On the Trump-Cruz side of things, the bad vibes radiate differently.
Hay was made last night of Trump's latest twist on his go-to theme — the almighty deal. But the "Good Deal" he promised merely followed, however vaguely, in the grand presidential tradition of our New, Square, and Fair Deals. The real nightmare aroused by Trump is that with him as the nominee or the president, there is no deal at all. Amid today's vast uncertainty over America's near-term future, Trump's sweeping promises come off too often as a satanic parody of hope and change.
Meanwhile Cruz, for many insiders and outsiders alike, still comes off as the consummate cynic, the guy who thinks he can represent himself in a lawsuit against the Devil and get himself off on a technicality. Refusing to go for Trump's jugular, dumping attack ads on Rubio in Florida, he, too, thinks he can still win. Will his supporters buckle under the pressure? Will he finally fight too dirty? Will he snatch victory from Trump only to be stuck with Trump's foulest constituents? The questions circle like vultures.
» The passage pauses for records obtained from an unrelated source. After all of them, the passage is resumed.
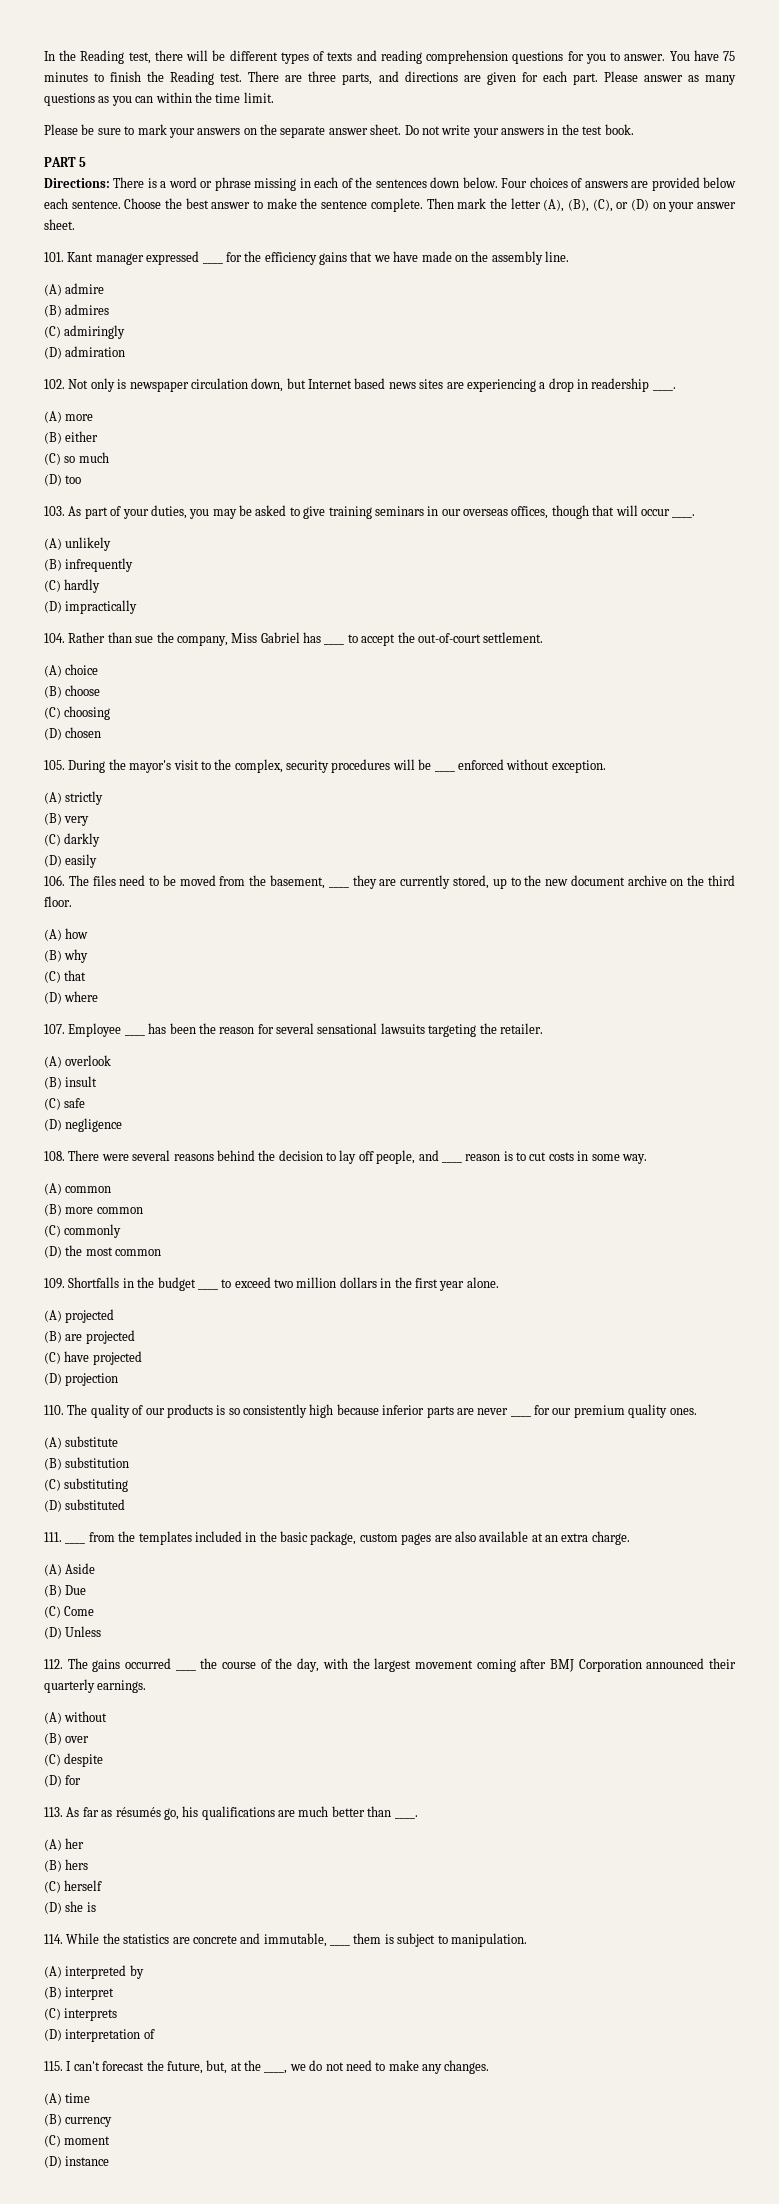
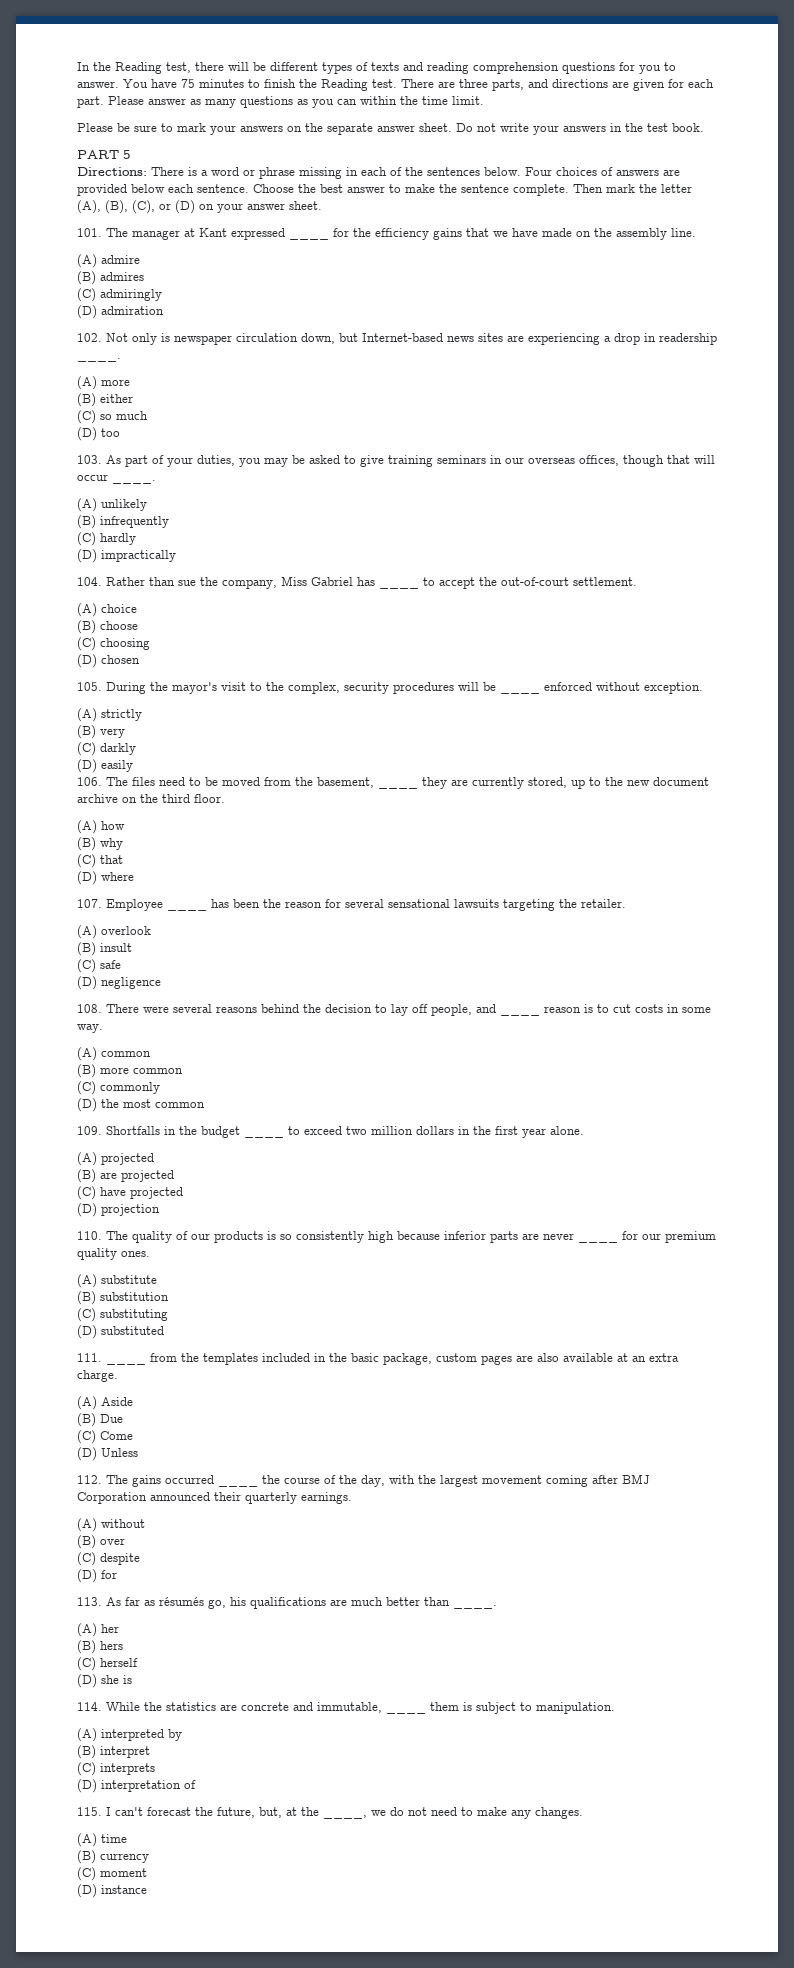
- Directions: There is a word or phrase missing in each of the sentences down below.
+ Directions: There is a word or phrase missing in each of the sentences below.
- 101. Kant manager expressed ____ for the efficiency gains that we have made on the assembly line.
+ 101. The manager at Kant expressed ____ for the efficiency gains that we have made on the assembly line.
- 102. Not only is newspaper circulation down, but Internet based news sites are experiencing a drop in readership ____.
+ 102. Not only is newspaper circulation down, but Internet-based news sites are experiencing a drop in readership ____.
And beyond Cleveland awaits Clinton, the candidate who might or might not bring back '90s neoliberalism, '90s interventionism, and the uniquely dispiriting '90s brand of cronyism, fueled by the Sid Blumenthal jet set that has been partying like it's 1999 since, well, 1999.
Republicans and Americans more broadly are lost at sea. There is no certainty about who's most likely to win in the general election. The polls are against Trump in a head-to-head contest, favoring Cruz, but Clinton is (as always) her own worst enemy.
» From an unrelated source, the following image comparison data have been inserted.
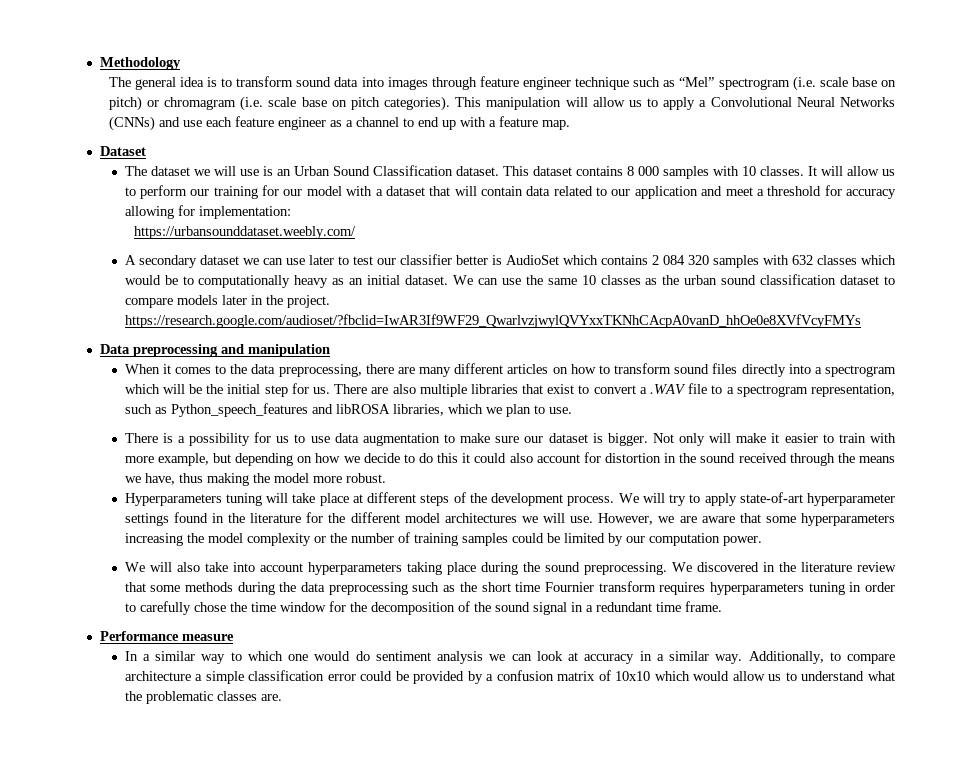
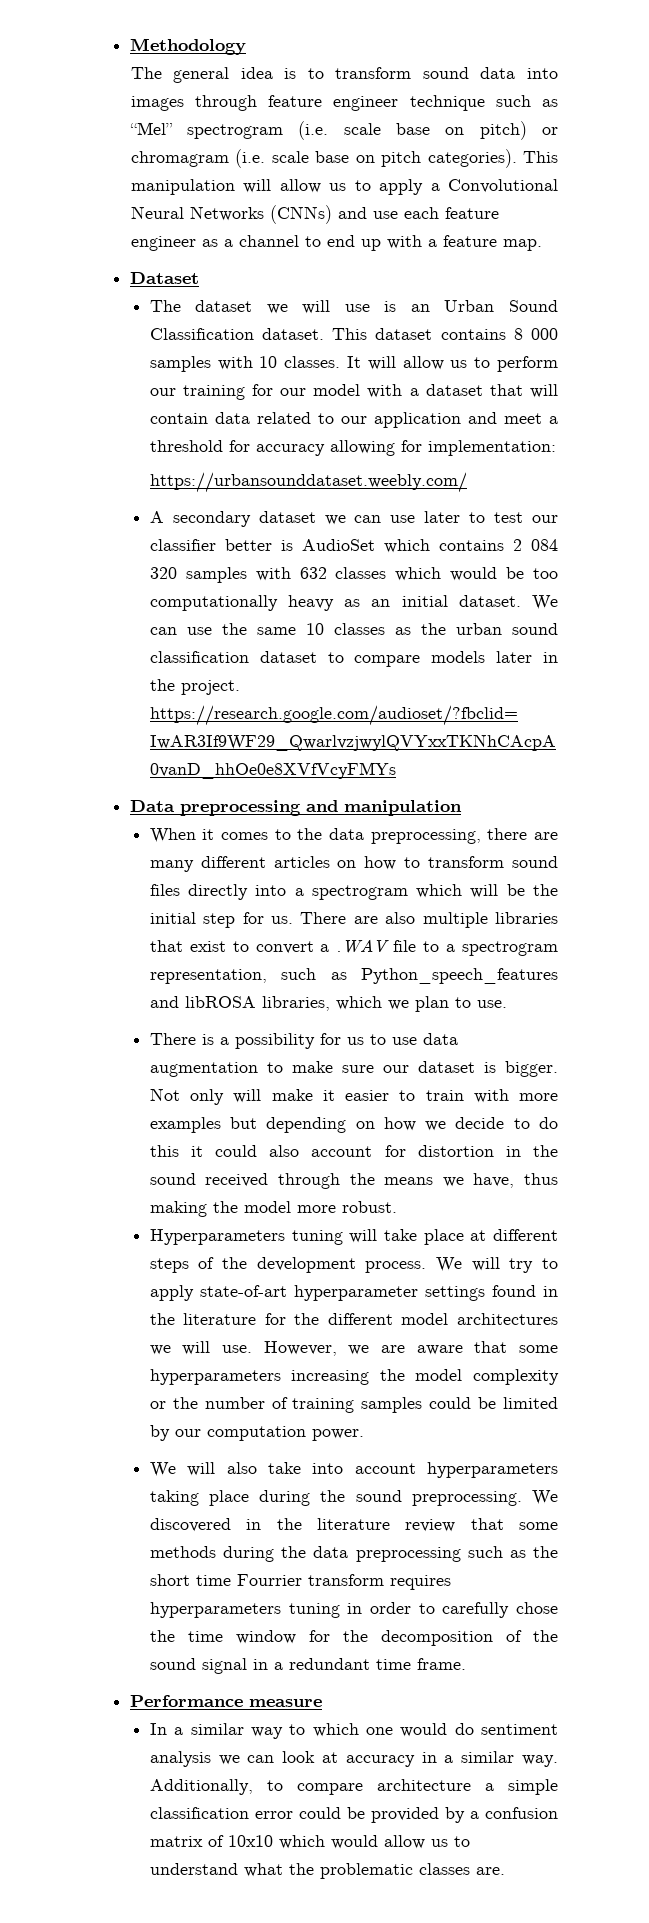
- A secondary dataset we can use later to test our classifier better is AudioSet which contains 2 084 320 samples with 632 classes which would be to computationally heavy as an initial dataset.
+ A secondary dataset we can use later to test our classifier better is AudioSet which contains 2 084 320 samples with 632 classes which would be too computationally heavy as an initial dataset.
- Not only will make it easier to train with more example, but depending on how we decide to do this it could also account for distortion in the sound received through the means we have, thus making the model more robust.
+ Not only will make it easier to train with more examples but depending on how we decide to do this it could also account for distortion in the sound received through the means we have, thus making the model more robust.
- We discovered in the literature review that some methods during the data preprocessing such as the short time Fournier transform requires hyperparameters tuning in order to carefully chose the time window for the decomposition of the sound signal in a redundant time frame.
+ We discovered in the literature review that some methods during the data preprocessing such as the short time Fourrier transform requires hyperparameters tuning in order to carefully chose the time window for the decomposition of the sound signal in a redundant time frame.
We don't know who will square off. We don't know who will win. We don't know what the winner will do in office. We don't even know what shape the world and the country will be in by the time they get there. And if we don't keep our heads until we find out, we'll beat the apocalypse to the punch.
With perhaps only one more debate to go, we're about to find out which of the GOP's four horsemen gets to ride on.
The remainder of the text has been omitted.